Your task> From the line containing "conda activate fil_207" to the line containing "- Hannun, Awni" in the records below, set down every line exactly as it stands, both ends included, and skip the pictures.
********
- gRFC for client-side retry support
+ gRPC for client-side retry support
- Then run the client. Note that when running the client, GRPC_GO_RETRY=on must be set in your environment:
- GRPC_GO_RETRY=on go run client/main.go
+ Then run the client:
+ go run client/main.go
********
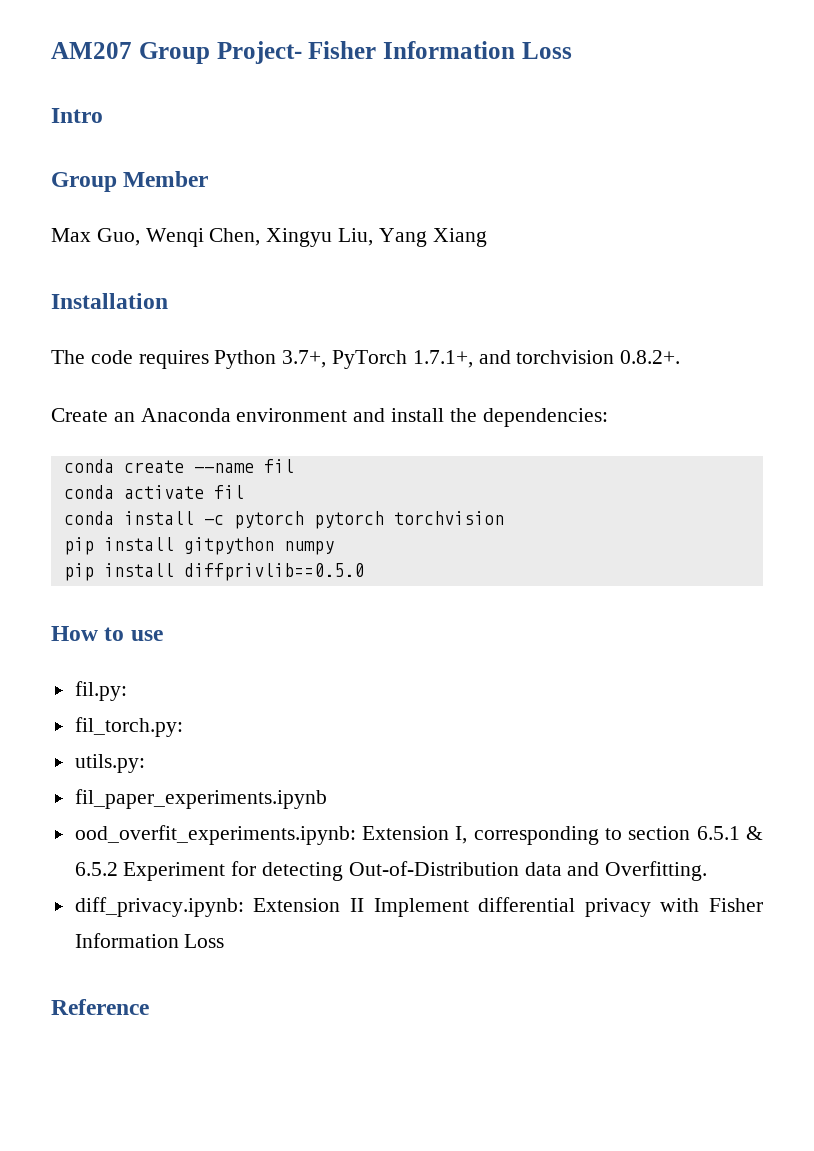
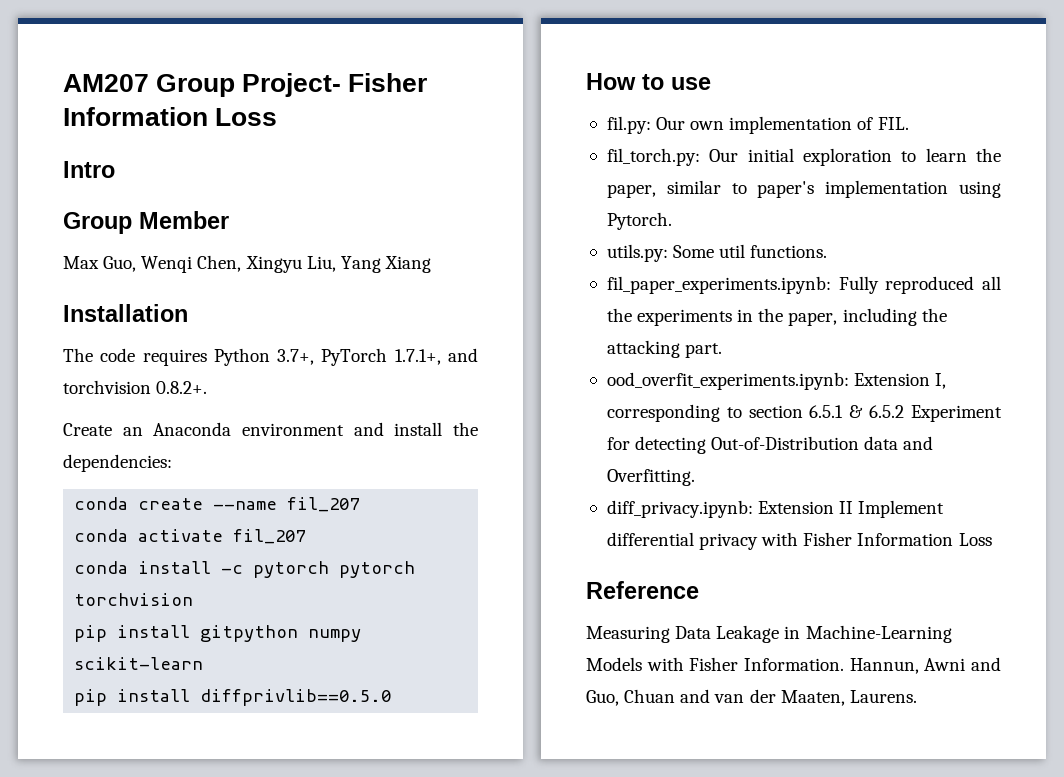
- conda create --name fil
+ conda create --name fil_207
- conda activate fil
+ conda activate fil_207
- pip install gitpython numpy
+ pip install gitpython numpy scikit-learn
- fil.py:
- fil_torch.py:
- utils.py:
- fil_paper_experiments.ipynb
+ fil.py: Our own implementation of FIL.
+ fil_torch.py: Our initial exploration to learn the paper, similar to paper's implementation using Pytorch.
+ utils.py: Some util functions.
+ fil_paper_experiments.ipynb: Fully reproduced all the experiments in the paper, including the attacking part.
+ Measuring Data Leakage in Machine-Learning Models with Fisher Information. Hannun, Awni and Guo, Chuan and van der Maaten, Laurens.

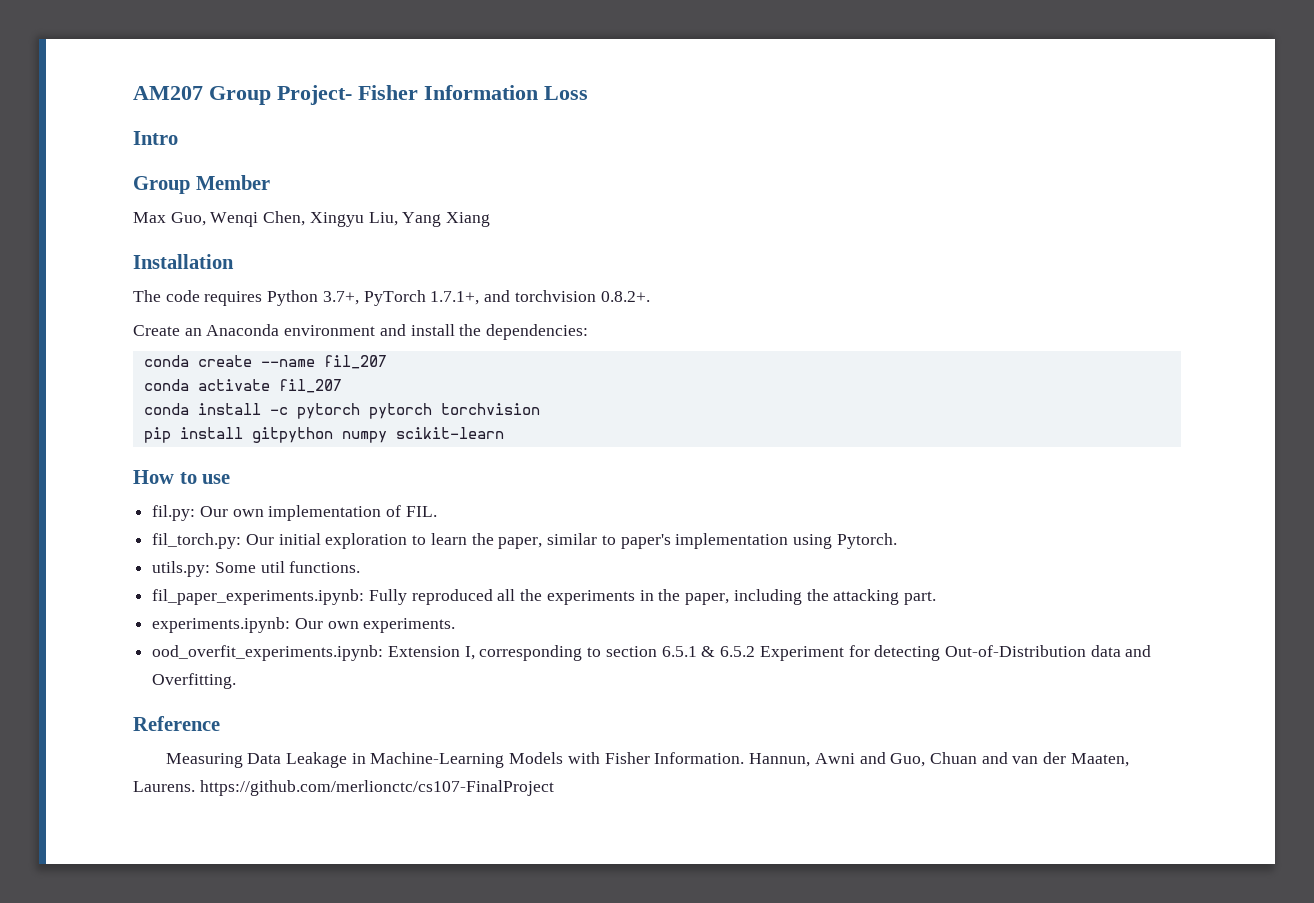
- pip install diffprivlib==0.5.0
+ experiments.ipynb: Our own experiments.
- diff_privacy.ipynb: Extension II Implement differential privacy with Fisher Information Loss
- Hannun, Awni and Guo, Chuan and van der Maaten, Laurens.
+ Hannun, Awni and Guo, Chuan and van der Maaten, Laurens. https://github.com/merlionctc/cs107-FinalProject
********
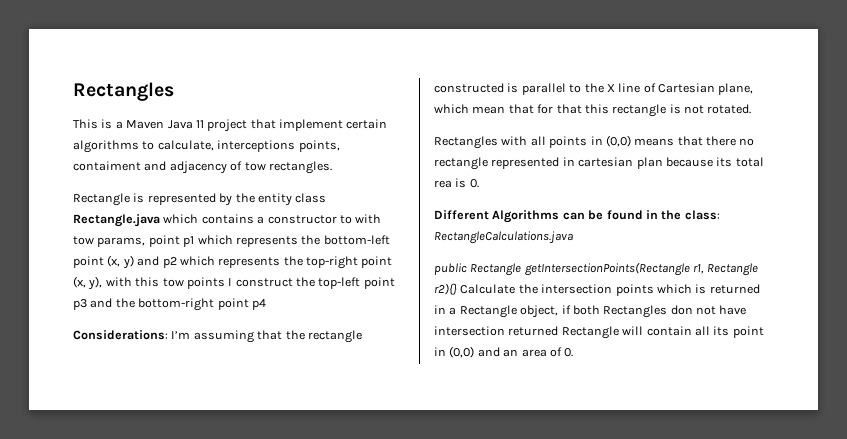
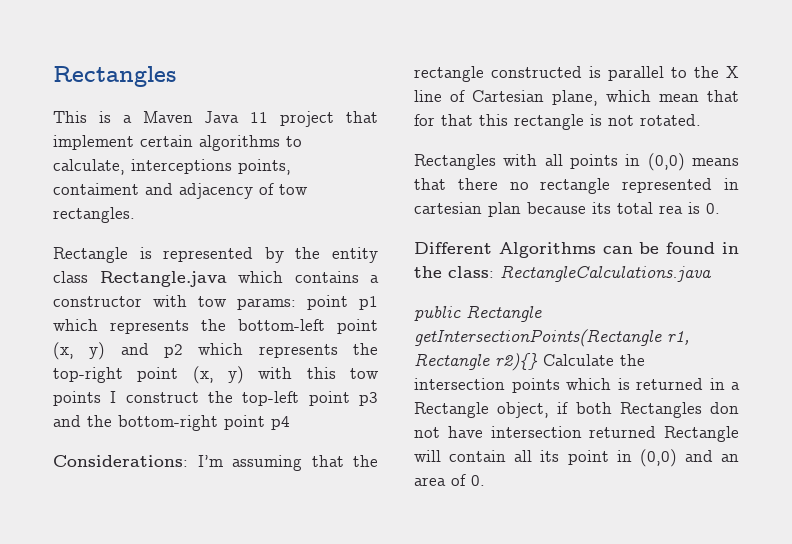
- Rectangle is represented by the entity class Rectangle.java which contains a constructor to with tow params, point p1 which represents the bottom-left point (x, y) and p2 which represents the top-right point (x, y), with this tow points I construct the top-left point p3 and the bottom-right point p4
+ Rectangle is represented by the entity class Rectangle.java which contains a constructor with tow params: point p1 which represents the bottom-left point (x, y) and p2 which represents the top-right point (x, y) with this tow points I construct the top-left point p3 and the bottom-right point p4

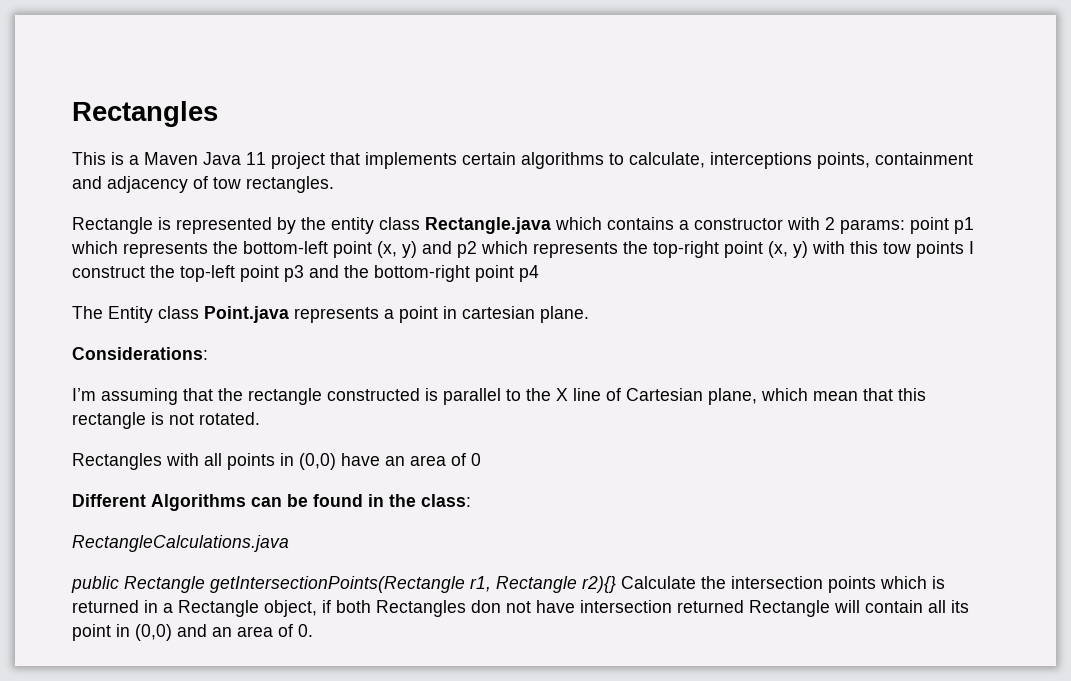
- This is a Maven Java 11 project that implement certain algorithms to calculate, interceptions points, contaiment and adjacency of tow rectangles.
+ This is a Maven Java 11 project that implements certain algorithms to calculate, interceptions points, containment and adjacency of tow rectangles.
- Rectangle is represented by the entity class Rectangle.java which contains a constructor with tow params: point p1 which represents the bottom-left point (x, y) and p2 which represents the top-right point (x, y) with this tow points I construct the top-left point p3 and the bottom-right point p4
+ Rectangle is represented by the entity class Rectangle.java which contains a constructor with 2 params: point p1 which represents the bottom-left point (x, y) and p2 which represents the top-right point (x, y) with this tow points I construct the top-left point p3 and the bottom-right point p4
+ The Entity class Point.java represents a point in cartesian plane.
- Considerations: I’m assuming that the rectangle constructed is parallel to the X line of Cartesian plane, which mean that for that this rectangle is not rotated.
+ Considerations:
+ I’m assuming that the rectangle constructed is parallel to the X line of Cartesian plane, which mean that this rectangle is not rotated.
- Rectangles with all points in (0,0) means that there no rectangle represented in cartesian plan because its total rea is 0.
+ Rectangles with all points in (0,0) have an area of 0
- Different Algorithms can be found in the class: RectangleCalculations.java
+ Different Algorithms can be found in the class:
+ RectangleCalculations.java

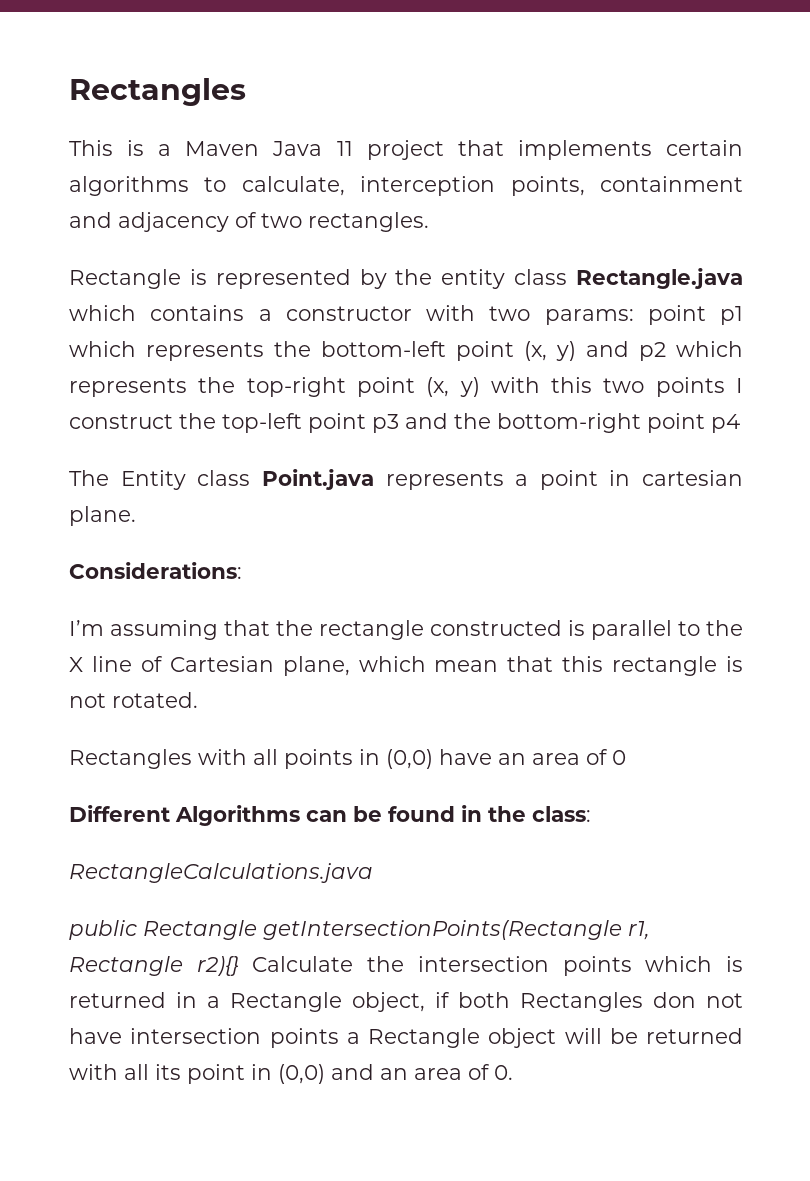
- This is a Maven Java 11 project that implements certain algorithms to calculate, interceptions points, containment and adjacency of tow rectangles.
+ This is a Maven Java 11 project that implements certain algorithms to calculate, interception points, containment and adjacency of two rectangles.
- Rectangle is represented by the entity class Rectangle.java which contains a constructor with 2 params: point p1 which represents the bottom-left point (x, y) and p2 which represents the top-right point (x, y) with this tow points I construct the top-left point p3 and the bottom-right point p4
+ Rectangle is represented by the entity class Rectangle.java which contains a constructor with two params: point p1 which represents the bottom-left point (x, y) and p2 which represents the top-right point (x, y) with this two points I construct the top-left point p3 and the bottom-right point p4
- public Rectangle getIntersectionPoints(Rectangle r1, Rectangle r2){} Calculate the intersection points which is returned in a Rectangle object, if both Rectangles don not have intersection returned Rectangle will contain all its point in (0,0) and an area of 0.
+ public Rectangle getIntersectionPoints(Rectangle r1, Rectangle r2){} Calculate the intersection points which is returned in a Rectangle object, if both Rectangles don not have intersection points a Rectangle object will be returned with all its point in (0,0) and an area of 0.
********
Answer for the task>
+ conda activate fil_207
- pip install gitpython numpy
+ pip install gitpython numpy scikit-learn
- fil.py:
- fil_torch.py:
- utils.py:
- fil_paper_experiments.ipynb
+ fil.py: Our own implementation of FIL.
+ fil_torch.py: Our initial exploration to learn the paper, similar to paper's implementation using Pytorch.
+ utils.py: Some util functions.
+ fil_paper_experiments.ipynb: Fully reproduced all the experiments in the paper, including the attacking part.
+ Measuring Data Leakage in Machine-Learning Models with Fisher Information. Hannun, Awni and Guo, Chuan and van der Maaten, Laurens.

- pip install diffprivlib==0.5.0
+ experiments.ipynb: Our own experiments.
- diff_privacy.ipynb: Extension II Implement differential privacy with Fisher Information Loss
- Hannun, Awni and Guo, Chuan and van der Maaten, Laurens.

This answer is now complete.